» **ACTIVITY**:
Where in the records does the word "justify" occur? Copy each line in which it does.

» **MATERIAL PROVIDED**:
»»

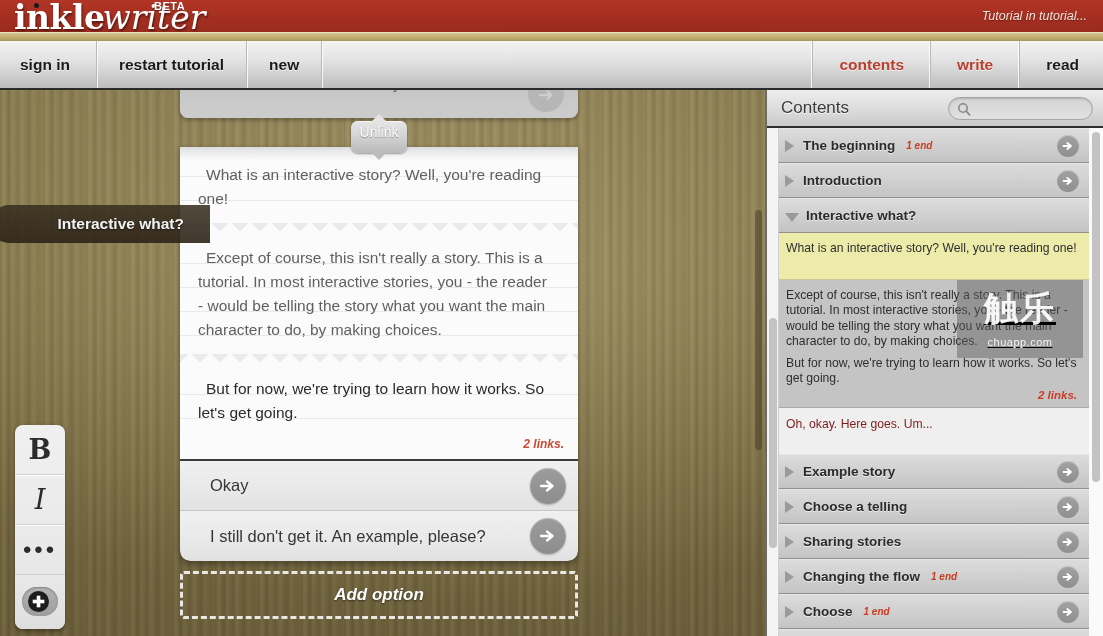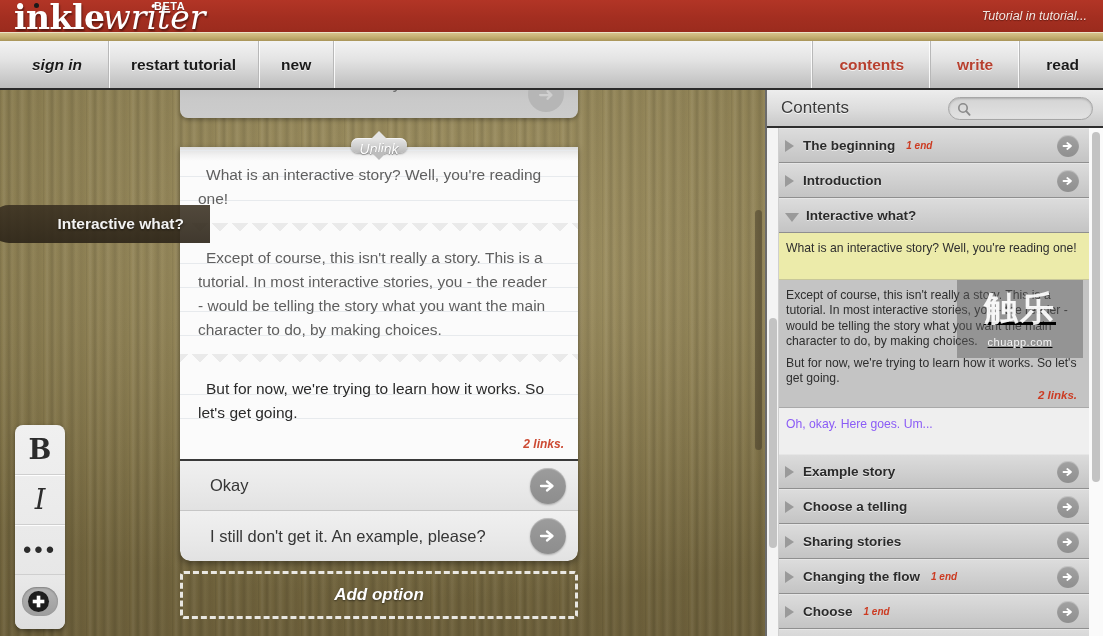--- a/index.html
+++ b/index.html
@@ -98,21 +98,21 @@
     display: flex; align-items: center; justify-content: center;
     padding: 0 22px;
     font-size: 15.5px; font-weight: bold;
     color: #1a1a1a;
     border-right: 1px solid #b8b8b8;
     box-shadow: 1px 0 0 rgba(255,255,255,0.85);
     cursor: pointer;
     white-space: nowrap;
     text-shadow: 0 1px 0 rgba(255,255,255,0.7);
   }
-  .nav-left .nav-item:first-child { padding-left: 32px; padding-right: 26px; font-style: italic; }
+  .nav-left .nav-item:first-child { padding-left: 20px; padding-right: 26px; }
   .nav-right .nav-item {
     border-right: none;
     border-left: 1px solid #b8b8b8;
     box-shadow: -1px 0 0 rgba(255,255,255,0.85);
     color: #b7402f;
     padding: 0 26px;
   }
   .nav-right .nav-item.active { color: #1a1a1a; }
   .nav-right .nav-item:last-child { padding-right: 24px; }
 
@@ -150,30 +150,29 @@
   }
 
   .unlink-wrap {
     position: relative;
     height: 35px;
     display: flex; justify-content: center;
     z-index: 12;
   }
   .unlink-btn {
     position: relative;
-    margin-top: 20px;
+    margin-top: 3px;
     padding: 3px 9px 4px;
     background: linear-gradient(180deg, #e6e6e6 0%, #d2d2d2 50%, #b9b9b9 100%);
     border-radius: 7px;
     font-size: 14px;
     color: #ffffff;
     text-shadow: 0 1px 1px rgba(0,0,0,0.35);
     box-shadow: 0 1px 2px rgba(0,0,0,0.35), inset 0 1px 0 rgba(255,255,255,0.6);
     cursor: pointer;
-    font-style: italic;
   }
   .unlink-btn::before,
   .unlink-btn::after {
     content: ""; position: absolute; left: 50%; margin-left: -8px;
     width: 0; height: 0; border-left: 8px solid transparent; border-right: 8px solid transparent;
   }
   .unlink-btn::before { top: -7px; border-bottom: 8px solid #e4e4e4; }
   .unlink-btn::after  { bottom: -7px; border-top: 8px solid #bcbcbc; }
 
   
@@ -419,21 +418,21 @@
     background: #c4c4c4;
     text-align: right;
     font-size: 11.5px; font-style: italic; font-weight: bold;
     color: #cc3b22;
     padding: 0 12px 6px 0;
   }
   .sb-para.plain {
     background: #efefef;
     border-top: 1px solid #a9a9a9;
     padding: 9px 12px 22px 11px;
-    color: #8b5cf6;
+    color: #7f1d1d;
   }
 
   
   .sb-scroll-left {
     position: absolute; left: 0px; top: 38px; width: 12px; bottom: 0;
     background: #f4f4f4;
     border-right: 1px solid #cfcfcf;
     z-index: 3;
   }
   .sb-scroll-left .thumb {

««
»»

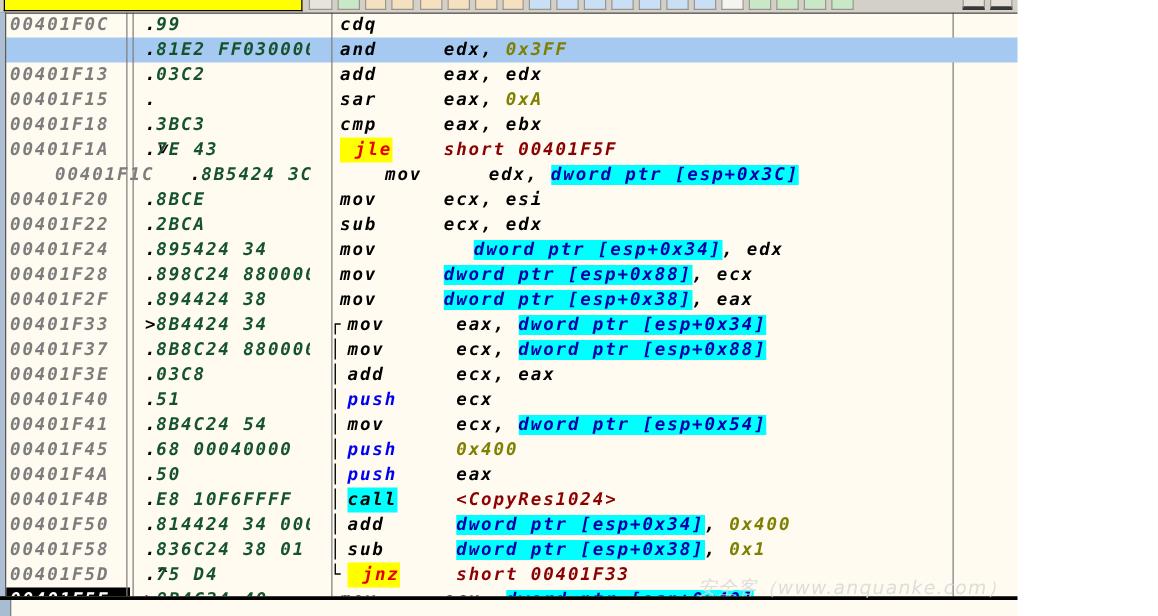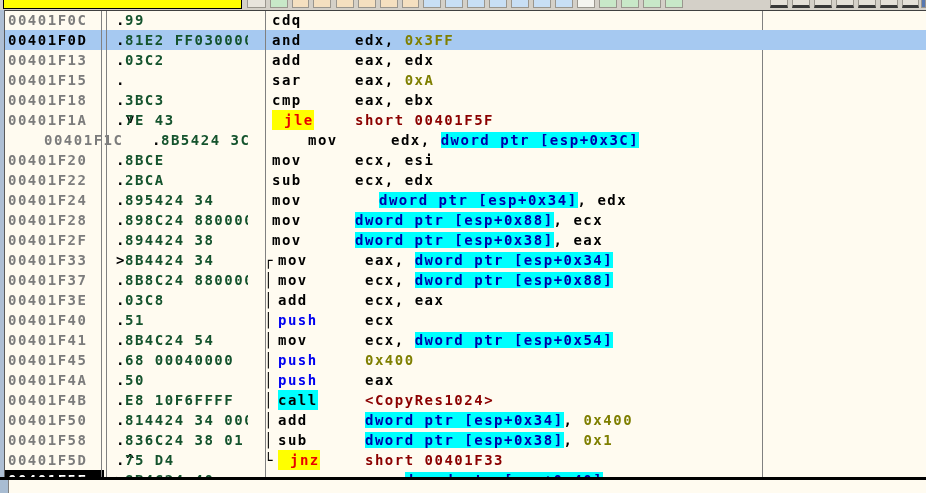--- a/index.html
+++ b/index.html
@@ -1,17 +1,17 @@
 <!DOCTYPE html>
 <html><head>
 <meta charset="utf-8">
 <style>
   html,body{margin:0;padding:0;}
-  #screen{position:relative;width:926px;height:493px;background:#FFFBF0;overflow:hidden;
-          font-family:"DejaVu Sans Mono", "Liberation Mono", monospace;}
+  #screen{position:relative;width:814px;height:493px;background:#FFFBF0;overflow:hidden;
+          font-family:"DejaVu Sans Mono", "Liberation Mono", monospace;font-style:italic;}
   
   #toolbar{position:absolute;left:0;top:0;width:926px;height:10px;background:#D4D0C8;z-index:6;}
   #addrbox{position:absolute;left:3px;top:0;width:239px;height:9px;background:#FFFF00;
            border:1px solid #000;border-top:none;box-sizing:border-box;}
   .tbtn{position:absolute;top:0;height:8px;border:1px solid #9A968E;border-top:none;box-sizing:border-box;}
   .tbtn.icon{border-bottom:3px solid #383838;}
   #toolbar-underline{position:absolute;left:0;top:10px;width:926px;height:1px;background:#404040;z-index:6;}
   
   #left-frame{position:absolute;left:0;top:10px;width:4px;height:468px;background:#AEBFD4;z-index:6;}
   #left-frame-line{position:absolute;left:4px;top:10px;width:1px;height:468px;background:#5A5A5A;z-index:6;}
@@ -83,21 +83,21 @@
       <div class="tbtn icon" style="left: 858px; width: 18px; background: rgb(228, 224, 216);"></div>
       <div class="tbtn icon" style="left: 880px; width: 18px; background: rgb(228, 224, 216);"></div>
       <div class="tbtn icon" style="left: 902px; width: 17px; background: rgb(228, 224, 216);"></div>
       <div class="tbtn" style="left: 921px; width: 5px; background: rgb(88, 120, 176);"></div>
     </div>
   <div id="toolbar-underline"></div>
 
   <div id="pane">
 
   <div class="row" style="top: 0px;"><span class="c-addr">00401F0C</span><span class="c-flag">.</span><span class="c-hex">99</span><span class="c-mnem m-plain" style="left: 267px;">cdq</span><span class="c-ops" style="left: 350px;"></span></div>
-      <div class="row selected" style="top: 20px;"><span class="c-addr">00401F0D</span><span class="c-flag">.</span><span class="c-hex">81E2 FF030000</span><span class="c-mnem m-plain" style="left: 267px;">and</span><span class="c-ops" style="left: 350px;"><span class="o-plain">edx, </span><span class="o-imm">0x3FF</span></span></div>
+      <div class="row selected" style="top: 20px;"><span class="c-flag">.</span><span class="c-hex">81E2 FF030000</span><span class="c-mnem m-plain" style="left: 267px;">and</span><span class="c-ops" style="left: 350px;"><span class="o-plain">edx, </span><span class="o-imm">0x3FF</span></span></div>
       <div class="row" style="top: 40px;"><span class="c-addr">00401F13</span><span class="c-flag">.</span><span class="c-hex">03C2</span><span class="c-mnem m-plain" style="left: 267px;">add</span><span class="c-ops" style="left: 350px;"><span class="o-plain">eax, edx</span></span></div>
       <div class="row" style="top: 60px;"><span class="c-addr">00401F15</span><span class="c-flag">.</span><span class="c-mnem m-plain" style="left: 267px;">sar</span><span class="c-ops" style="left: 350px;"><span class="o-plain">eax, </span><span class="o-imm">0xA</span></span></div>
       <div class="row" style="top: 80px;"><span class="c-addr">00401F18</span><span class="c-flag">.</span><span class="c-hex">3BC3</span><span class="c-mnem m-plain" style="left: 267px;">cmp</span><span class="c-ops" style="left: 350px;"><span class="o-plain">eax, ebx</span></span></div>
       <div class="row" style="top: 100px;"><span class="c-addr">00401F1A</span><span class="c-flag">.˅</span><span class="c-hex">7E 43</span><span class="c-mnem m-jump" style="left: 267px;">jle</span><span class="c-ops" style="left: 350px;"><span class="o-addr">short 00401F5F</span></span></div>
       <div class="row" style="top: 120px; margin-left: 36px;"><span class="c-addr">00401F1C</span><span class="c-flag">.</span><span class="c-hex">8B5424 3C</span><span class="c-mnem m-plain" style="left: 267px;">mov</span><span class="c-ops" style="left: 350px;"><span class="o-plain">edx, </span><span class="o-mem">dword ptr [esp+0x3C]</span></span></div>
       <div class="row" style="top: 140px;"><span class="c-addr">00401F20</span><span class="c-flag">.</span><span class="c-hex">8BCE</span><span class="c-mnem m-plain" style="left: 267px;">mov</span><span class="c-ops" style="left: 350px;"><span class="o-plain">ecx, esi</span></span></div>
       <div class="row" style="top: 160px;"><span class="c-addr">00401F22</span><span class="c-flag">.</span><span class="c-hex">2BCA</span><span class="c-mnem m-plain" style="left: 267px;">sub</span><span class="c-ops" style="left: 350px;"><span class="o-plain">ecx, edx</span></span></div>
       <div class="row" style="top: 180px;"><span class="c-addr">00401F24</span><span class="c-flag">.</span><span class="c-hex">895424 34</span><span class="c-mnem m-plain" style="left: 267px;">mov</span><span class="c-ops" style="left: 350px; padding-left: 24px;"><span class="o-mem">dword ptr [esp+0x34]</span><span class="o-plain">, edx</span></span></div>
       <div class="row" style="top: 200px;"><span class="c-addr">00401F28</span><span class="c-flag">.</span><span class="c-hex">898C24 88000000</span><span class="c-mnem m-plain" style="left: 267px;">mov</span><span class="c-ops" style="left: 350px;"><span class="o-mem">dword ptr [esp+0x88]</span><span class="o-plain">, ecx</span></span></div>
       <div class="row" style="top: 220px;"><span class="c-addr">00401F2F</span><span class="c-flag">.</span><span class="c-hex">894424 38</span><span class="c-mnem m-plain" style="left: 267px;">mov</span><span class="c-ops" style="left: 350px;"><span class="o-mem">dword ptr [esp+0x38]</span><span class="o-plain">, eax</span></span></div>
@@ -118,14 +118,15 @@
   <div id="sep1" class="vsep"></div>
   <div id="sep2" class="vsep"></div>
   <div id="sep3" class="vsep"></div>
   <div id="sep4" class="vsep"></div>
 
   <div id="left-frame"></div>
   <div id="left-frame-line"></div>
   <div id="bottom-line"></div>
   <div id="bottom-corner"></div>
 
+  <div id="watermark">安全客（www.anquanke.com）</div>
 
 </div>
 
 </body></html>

««

» **RESPONSE BOX**:
     display: flex; align-items: center; justify-content: center;
     display: flex; justify-content: center;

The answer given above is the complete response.